I got my visa granted within a day. I asked for 6 months but sadly, they only gave me a month more and paid more than $1000 just for a month (( . So total length of my visitor visa stay is only 10 months. I and my bf have to rush for the partner visa now before it expires. 
Bella


----------



## Silky

bellanguyen said:


> Hi Silky
> How are you?
> I got my visa granted within a day. I asked for 6 months but sadly, they only gave me a month more and paid more than $1000 just for a month (( . So total length of my visitor visa stay is only 10 months. I and my bf have to rush for the partner visa now before it expires.
> Bella


Hi Bellanguyen,
I am fine. Thanks. 
I'm so sorry to hear that. I hope you'll your application done before it expire.
Don't forget to visit the immi website to get the checklist which is will be helpful for you both.
Wish you luck

Cheers
Silky


----------



## ausharrold

bellanguyen said:


> Hi Silky
> How are you?
> I got my visa granted within a day. I asked for 6 months but sadly, they only gave me a month more and paid more than $1000 just for a month (( . So total length of my visitor visa stay is only 10 months. I and my bf have to rush for the partner visa now before it expires.
> Bella


Hi Bella my partner had her visa extended for 9 months and we applied for the 2nd extension and we got only 14 days. It also cost us 1084 dollars. We are also trying to get enough time for de facto, we may end up just short. I know everyone will say why don't you go and live with her in the Philippines. The big problem is it is still a criminal offence to live with a woman who is still married, we can both go to jail.

Cheers

Harry


----------



## Craig3CS

*Visitor visa limit*

12 month limit on visitor visa is correct.


----------



## manly4eva

ausharrold said:


> Hi Bella my partner had her visa extended for 9 months and we applied for the 2nd extension and we got only 14 days. It also cost us 1084 dollars. We are also trying to get enough time for de facto, we may end up just short. I know everyone will say why don't you go and live with her in the Philippines. The big problem is it is still a criminal offence to live with a woman who is still married, we can both go to jail.
> 
> Cheers
> 
> Hi Harry,yes living with a married woman in Phils can land you in jail.But the chances are very slim.I lived with my girl and her son many times during my visits to Phils.Usually 6 months at a time in a small province where everyone knows everyones business.We were even blessed by the local priest at our commitment ceremony with the local police and vice mayor in attendance,all know she is still married.Unless your girl has issues with her ex or problems with people in town,you would have a bigger chance of being crowned Miss Universe then going to jail.


----------



## mhargz

Hello everyone! I came here on a tourist visa June 2015 and got an extension for 9 months. We wish to apply for a partner visa (de facto) before my visa expires on June 11, 2016 but unfortunately we are still short of funds&#55357;&#56852;.
My inquriy is: If I will go home in May and will apply for a Tourist Visa again in October or November, is it possible that I could apply since I didnt finish my previous visa that will count as for 12 months? 
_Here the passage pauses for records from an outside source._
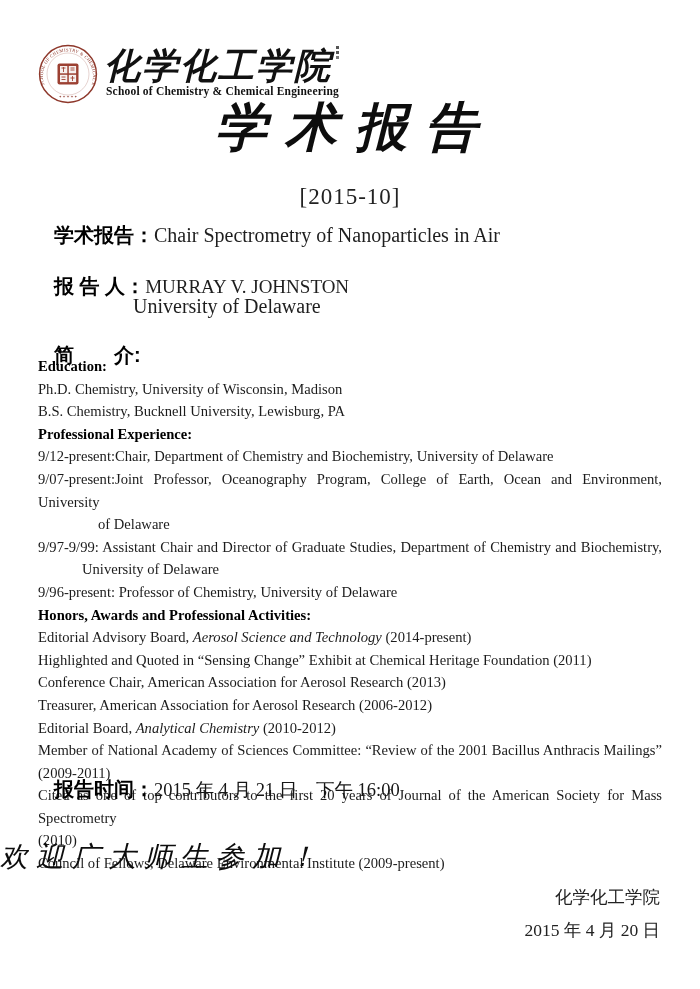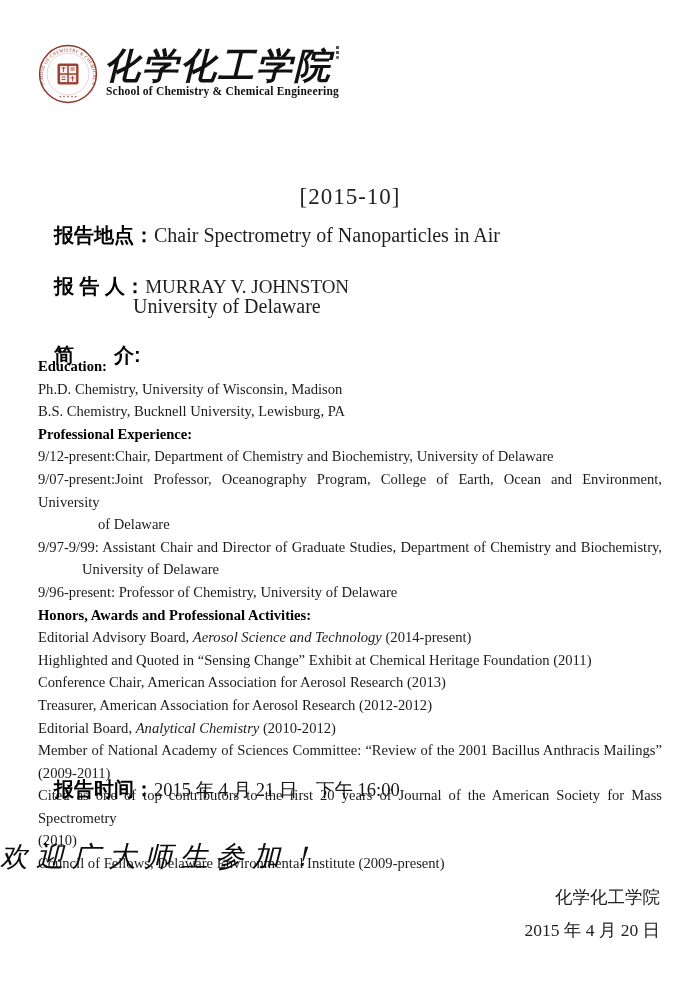"学术报告" div.main-title { html: none -> <div>学术报告</div> }
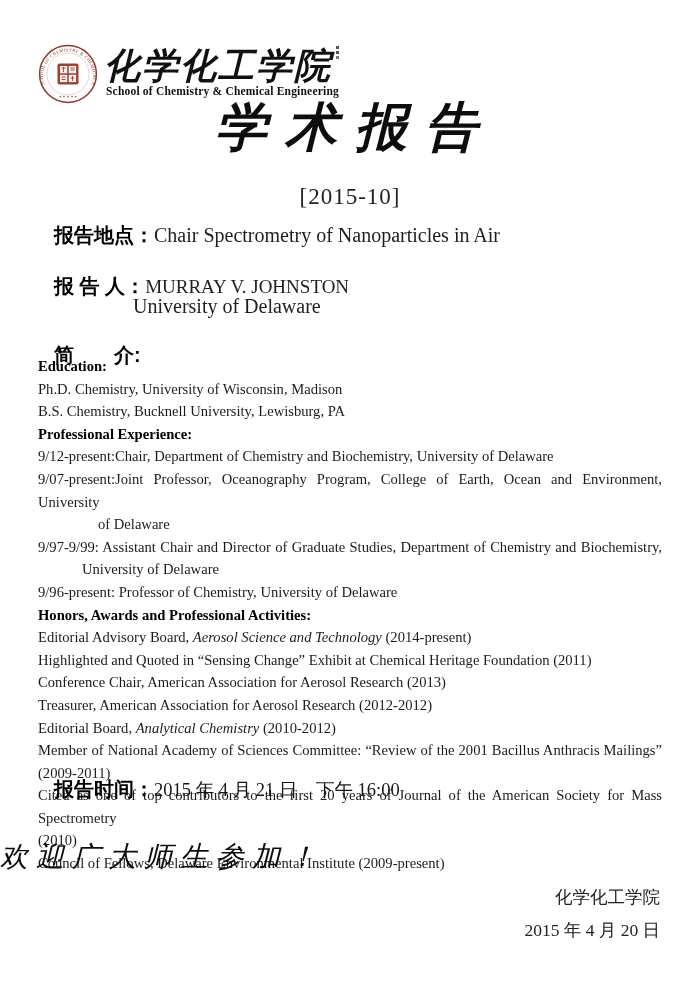"报告地点：" span.cjk-label { text: 报告地点 -> 学术报告 }
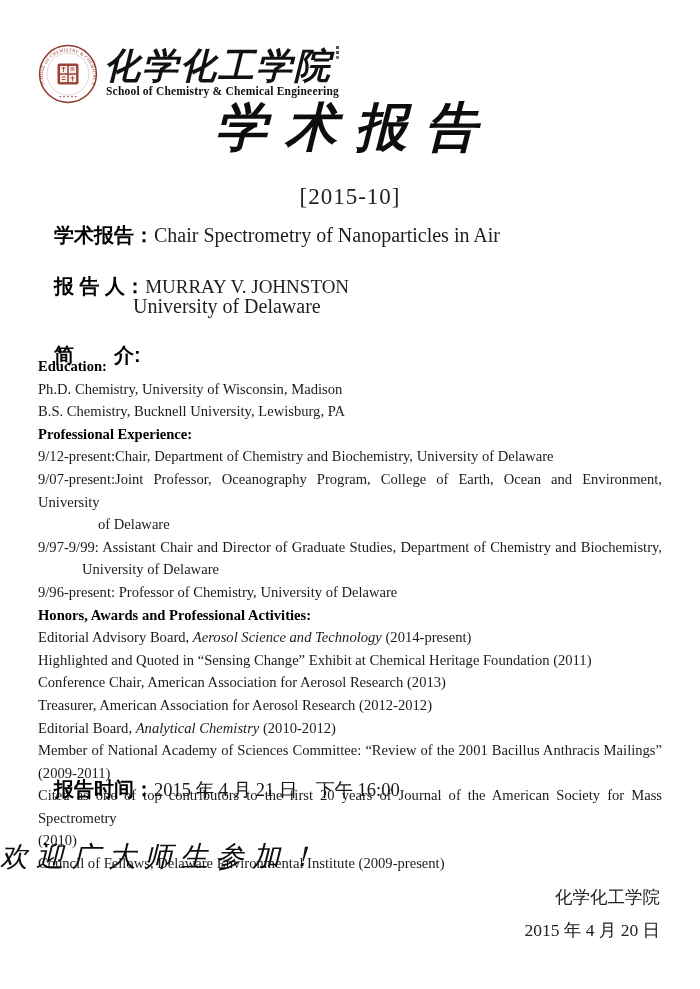"Treasurer, American Association for" div { text: 2012-2012 -> 2006-2012 }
Thanks and am hoping anybody can enlighten me on this. Have a good day to all!


----------



## mhargz

Hello! Just want to inquire regarding coming back in Adelaide as tourist visa again, i arrived here in June 20, 2015, extended my visa til 9 mos which will expire in June 11, 2016. My question is: when am I allowed to apply again for a tourist visa? As I counted there are few days more before it will be counted as 12mos. Is there any possible way that If I returned in the Philippines and re apply for a tourist visa after a month? Thanks everyone hope I can have some insights on this.


----------



## Achieco

Hi there

I received a family sponsored tourist visa 600, but I booked only one way ticket because I have a pending partner visa and awaiting result sometime soon so I don't know when I'm going to exit Australia. Will that be a problem?

Thanks in advance


----------



## Mish

It could be depending on the airport you check in to for your flight. If they only see a one way ticket they may ask for proof you will be leaving the country.

Noone knows for sure if it will happen it is just a possibility.


----------



## JandE

Achieco said:


> Hi there
> 
> I received a family sponsored tourist visa 600, but I booked only one way ticket because I have a pending partner visa and awaiting result sometime soon so I don't know when I'm going to exit Australia. Will that be a problem?
> 
> Thanks in advance


Leaving the Philippines on a one way ticket is a big red flag.

We left on a visitor visa too, with a pending PMV, passport control needed to see the return ticket.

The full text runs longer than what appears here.